» **Directions**: Once the line containing "quote number: S2015/835 -> S2015/105" is found in the records below, return it and each following line exactly, up to and including the line containing "Rhinestone Mallard Comfort", and nothing else.

(Available data begins)

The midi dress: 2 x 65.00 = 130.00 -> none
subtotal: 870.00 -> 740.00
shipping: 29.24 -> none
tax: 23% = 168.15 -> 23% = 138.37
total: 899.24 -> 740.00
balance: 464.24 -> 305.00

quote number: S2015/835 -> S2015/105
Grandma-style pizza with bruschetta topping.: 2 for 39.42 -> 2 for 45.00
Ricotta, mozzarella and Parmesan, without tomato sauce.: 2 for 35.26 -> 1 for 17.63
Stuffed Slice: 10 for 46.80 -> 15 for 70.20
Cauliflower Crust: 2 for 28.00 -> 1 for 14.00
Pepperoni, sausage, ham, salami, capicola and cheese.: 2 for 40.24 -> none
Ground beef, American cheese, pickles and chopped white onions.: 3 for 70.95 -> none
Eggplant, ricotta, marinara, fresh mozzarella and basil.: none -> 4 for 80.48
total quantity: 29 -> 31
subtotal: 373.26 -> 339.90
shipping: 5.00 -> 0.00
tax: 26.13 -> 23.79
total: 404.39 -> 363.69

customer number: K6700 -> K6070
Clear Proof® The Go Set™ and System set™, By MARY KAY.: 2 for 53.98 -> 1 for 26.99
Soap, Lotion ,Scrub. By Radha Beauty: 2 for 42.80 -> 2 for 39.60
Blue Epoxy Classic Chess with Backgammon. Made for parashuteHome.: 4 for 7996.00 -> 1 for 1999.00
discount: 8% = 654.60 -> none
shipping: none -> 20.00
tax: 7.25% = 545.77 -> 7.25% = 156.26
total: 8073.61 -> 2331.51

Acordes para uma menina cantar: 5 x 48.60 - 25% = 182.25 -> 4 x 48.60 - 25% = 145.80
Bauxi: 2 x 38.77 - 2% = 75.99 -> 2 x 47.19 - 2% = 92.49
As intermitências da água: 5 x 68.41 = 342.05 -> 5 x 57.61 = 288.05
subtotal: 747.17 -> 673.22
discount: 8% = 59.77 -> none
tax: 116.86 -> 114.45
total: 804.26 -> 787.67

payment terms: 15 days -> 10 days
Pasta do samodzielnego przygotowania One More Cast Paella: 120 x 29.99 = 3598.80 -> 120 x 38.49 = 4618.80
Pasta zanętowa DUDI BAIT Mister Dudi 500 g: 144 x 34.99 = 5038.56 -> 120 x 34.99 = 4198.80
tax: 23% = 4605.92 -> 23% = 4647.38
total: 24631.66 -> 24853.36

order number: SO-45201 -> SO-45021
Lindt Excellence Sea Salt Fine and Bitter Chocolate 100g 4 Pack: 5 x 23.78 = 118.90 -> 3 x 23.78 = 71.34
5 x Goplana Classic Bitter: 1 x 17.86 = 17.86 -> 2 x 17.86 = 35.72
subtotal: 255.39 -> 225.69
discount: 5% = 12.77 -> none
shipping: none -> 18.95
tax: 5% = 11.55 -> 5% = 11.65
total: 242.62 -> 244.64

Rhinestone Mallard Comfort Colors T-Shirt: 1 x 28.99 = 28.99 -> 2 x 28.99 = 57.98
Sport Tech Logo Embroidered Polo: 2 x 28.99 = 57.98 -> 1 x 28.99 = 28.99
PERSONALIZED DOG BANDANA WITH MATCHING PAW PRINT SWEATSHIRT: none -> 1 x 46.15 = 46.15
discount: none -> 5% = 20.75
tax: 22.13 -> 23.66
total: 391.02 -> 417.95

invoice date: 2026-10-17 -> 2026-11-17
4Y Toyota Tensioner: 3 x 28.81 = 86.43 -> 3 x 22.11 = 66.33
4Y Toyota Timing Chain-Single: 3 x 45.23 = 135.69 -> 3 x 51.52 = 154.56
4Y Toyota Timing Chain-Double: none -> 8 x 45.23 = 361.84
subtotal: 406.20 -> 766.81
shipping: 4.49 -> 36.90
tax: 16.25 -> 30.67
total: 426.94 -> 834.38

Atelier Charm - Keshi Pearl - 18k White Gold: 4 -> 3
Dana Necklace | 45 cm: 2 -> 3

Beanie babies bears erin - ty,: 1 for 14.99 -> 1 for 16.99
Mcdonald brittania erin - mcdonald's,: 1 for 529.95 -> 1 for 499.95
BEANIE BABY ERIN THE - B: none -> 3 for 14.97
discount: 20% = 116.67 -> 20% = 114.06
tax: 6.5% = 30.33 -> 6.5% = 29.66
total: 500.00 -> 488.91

(Available data ends)

» **Solution to this problem**:
quote number: S2015/835 -> S2015/105
Grandma-style pizza with bruschetta topping.: 2 for 39.42 -> 2 for 45.00
Ricotta, mozzarella and Parmesan, without tomato sauce.: 2 for 35.26 -> 1 for 17.63
Stuffed Slice: 10 for 46.80 -> 15 for 70.20
Cauliflower Crust: 2 for 28.00 -> 1 for 14.00
Pepperoni, sausage, ham, salami, capicola and cheese.: 2 for 40.24 -> none
Ground beef, American cheese, pickles and chopped white onions.: 3 for 70.95 -> none
Eggplant, ricotta, marinara, fresh mozzarella and basil.: none -> 4 for 80.48
total quantity: 29 -> 31
subtotal: 373.26 -> 339.90
shipping: 5.00 -> 0.00
tax: 26.13 -> 23.79
total: 404.39 -> 363.69

customer number: K6700 -> K6070
Clear Proof® The Go Set™ and System set™, By MARY KAY.: 2 for 53.98 -> 1 for 26.99
Soap, Lotion ,Scrub. By Radha Beauty: 2 for 42.80 -> 2 for 39.60
Blue Epoxy Classic Chess with Backgammon. Made for parashuteHome.: 4 for 7996.00 -> 1 for 1999.00
discount: 8% = 654.60 -> none
shipping: none -> 20.00
tax: 7.25% = 545.77 -> 7.25% = 156.26
total: 8073.61 -> 2331.51

Acordes para uma menina cantar: 5 x 48.60 - 25% = 182.25 -> 4 x 48.60 - 25% = 145.80
Bauxi: 2 x 38.77 - 2% = 75.99 -> 2 x 47.19 - 2% = 92.49
As intermitências da água: 5 x 68.41 = 342.05 -> 5 x 57.61 = 288.05
subtotal: 747.17 -> 673.22
discount: 8% = 59.77 -> none
tax: 116.86 -> 114.45
total: 804.26 -> 787.67

payment terms: 15 days -> 10 days
Pasta do samodzielnego przygotowania One More Cast Paella: 120 x 29.99 = 3598.80 -> 120 x 38.49 = 4618.80
Pasta zanętowa DUDI BAIT Mister Dudi 500 g: 144 x 34.99 = 5038.56 -> 120 x 34.99 = 4198.80
tax: 23% = 4605.92 -> 23% = 4647.38
total: 24631.66 -> 24853.36

order number: SO-45201 -> SO-45021
Lindt Excellence Sea Salt Fine and Bitter Chocolate 100g 4 Pack: 5 x 23.78 = 118.90 -> 3 x 23.78 = 71.34
5 x Goplana Classic Bitter: 1 x 17.86 = 17.86 -> 2 x 17.86 = 35.72
subtotal: 255.39 -> 225.69
discount: 5% = 12.77 -> none
shipping: none -> 18.95
tax: 5% = 11.55 -> 5% = 11.65
total: 242.62 -> 244.64

Rhinestone Mallard Comfort Colors T-Shirt: 1 x 28.99 = 28.99 -> 2 x 28.99 = 57.98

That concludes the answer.